Designing a social network data structure for efficient querying requires handling massive unweighted graphs—hundreds of millions of users and billions of friendship edges—while maintaining low-latency pathfinding operations. According to the donnemartin/system-design-primer repository, a production-grade solution partitions the graph across sharded storage nodes and employs a microservices architecture to orchestrate distributed BFS queries. This design pattern supports horizontal scalability and high availability for read-heavy workloads exceeding 400 requests per second.
Clarifying Use Cases and Scale Constraints
Before implementing the data structure, define the operational boundaries. The System Design Primer assumes a graph with ~100 million users and an average of 50 friends per user, generating approximately 5 billion unweighted edges. The primary query requirement is finding the shortest path between two user IDs, while non-functional goals demand sub-second response times, high availability, and horizontal scalability across distributed infrastructure.

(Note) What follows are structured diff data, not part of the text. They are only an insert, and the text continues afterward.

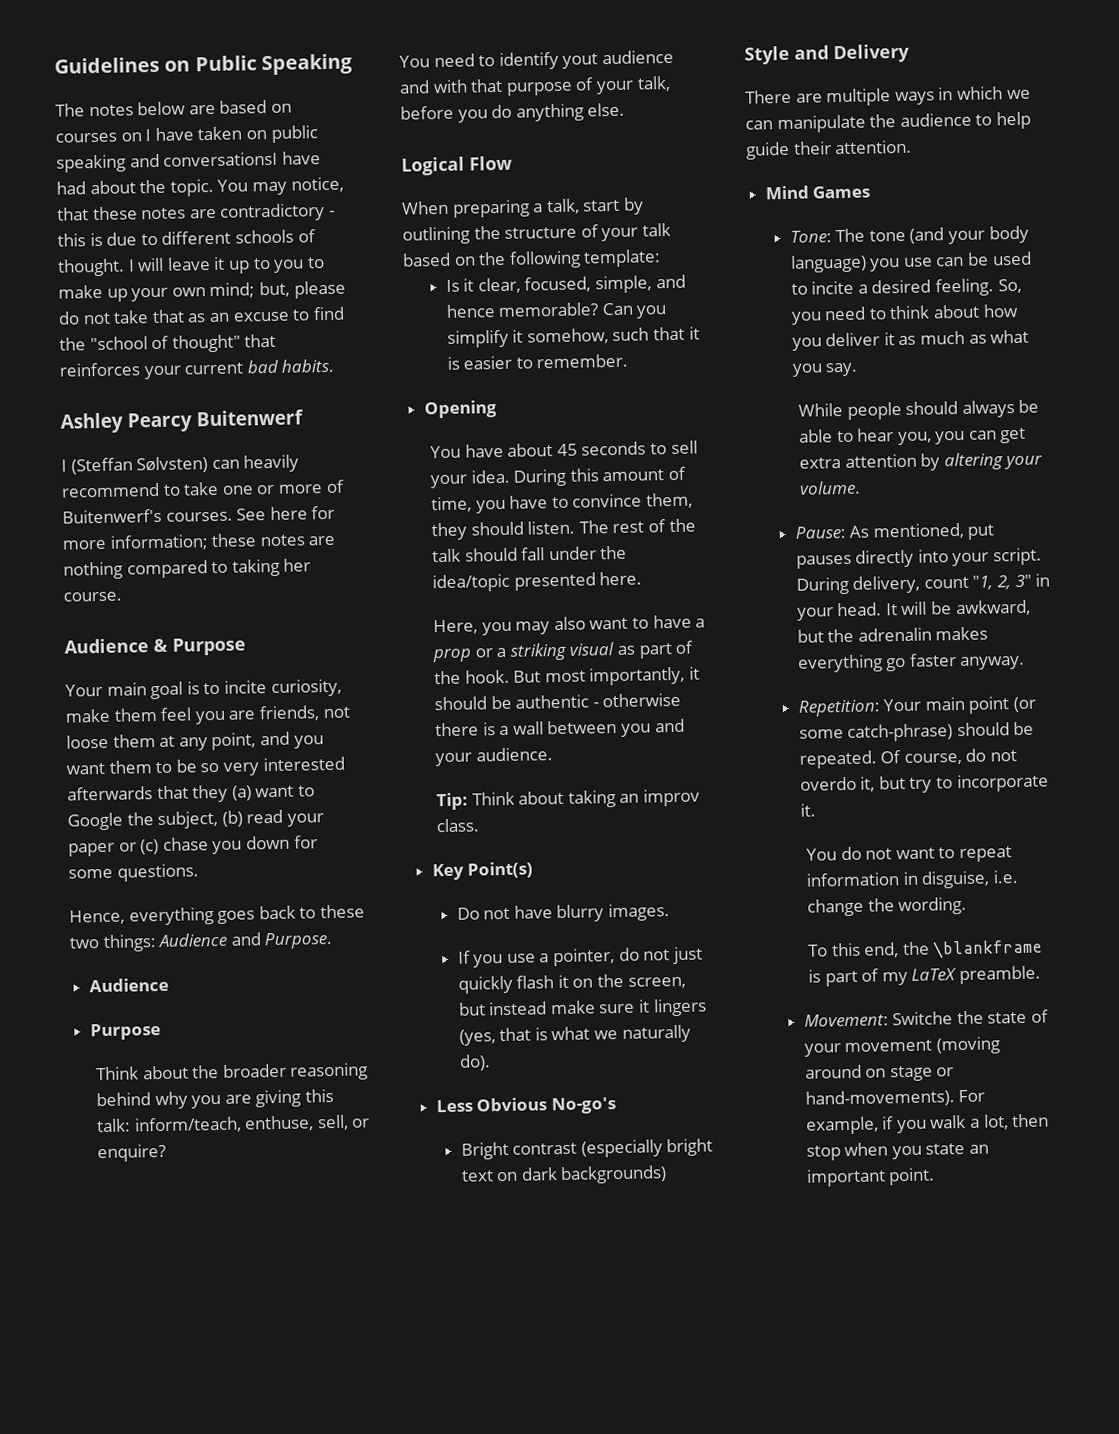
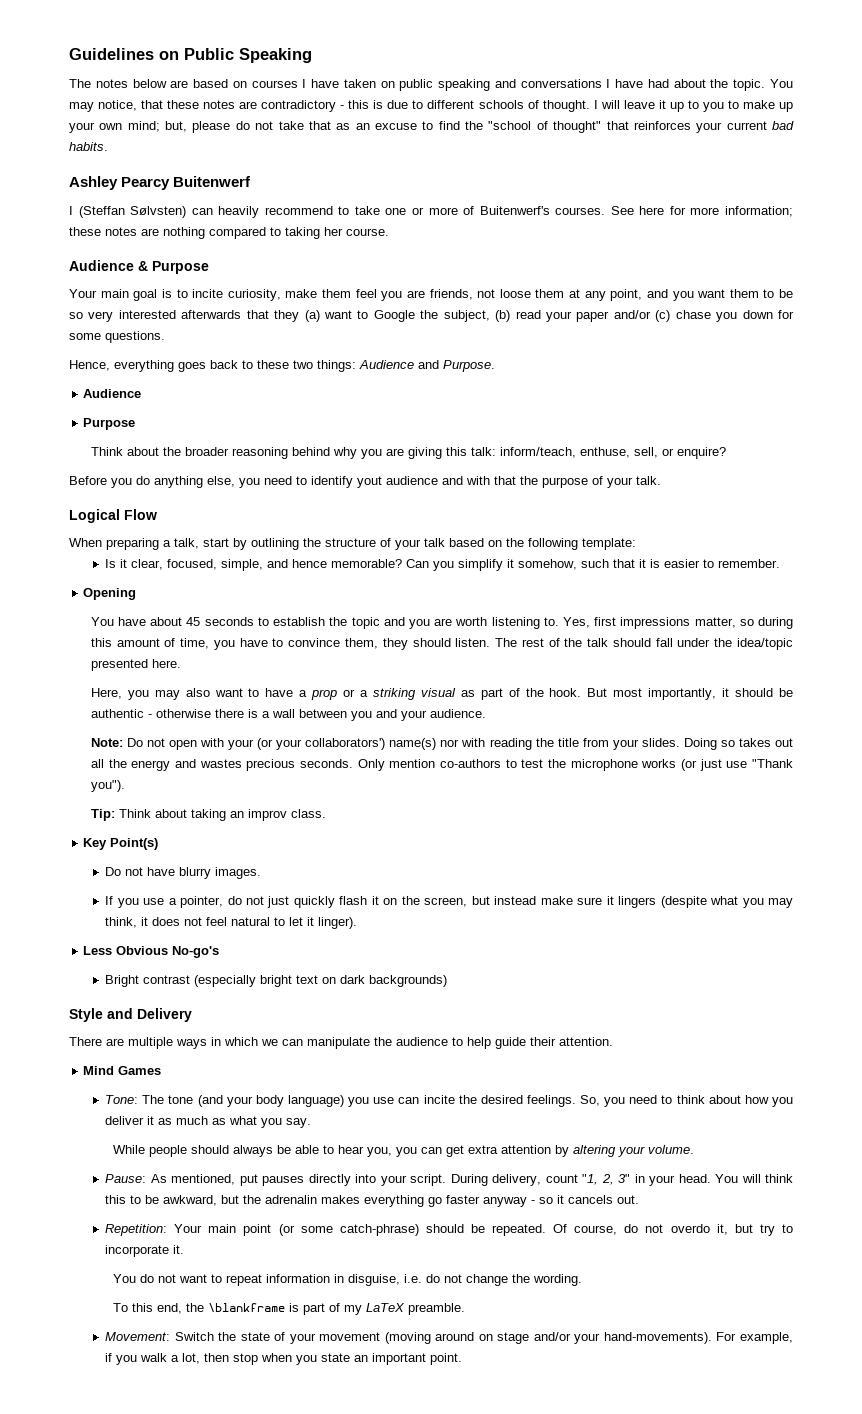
- The notes below are based on courses on I have taken on public speaking and conversationsI have had about the topic.
+ The notes below are based on courses I have taken on public speaking and conversations I have had about the topic.
- Your main goal is to incite curiosity, make them feel you are friends, not loose them at any point, and you want them to be so very interested afterwards that they (a) want to Google the subject, (b) read your paper or (c) chase you down for some questions.
+ Your main goal is to incite curiosity, make them feel you are friends, not loose them at any point, and you want them to be so very interested afterwards that they (a) want to Google the subject, (b) read your paper and/or (c) chase you down for some questions.
- You need to identify yout audience and with that purpose of your talk, before you do anything else.
+ Before you do anything else, you need to identify yout audience and with that the purpose of your talk.
- You have about 45 seconds to sell your idea. During this amount of time, you have to convince them, they should listen.
+ You have about 45 seconds to establish the topic and you are worth listening to. Yes, first impressions matter, so during this amount of time, you have to convince them, they should listen.
+ Note: Do not open with your (or your collaborators') name(s) nor with reading the title from your slides. Doing so takes out all the energy and wastes precious seconds. Only mention co-authors to test the microphone works (or just use "Thank you").
- If you use a pointer, do not just quickly flash it on the screen, but instead make sure it lingers (yes, that is what we naturally do).
+ If you use a pointer, do not just quickly flash it on the screen, but instead make sure it lingers (despite what you may think, it does not feel natural to let it linger).
- Tone: The tone (and your body language) you use can be used to incite a desired feeling.
+ Tone: The tone (and your body language) you use can incite the desired feelings.
- It will be awkward, but the adrenalin makes everything go faster anyway.
+ You will think this to be awkward, but the adrenalin makes everything go faster anyway - so it cancels out.
- You do not want to repeat information in disguise, i.e. change the wording.
+ You do not want to repeat information in disguise, i.e. do not change the wording.
- Movement: Switche the state of your movement (moving around on stage or hand-movements).
+ Movement: Switch the state of your movement (moving around on stage and/or your hand-movements).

Core Architecture for Distributed Graph Queries
The solution separates concerns into discrete microservices to isolate bottlenecks and enable independent scaling. The request flows through the following components:
- Client → Web Server / Reverse Proxy: Accepts HTTP requests (e.g.,
GET /api/v1/friend_search?person_id=123). - Search API: Validates input parameters and forwards requests to the graph service.
- User Graph Service: Orchestrates the BFS traversal algorithm and manages query state.
- Lookup Service: Maintains a directory mapping
person_idto the specific Person Server holding that user's data. - Person Server(s): Sharded key-value stores that persist user profiles and adjacency lists.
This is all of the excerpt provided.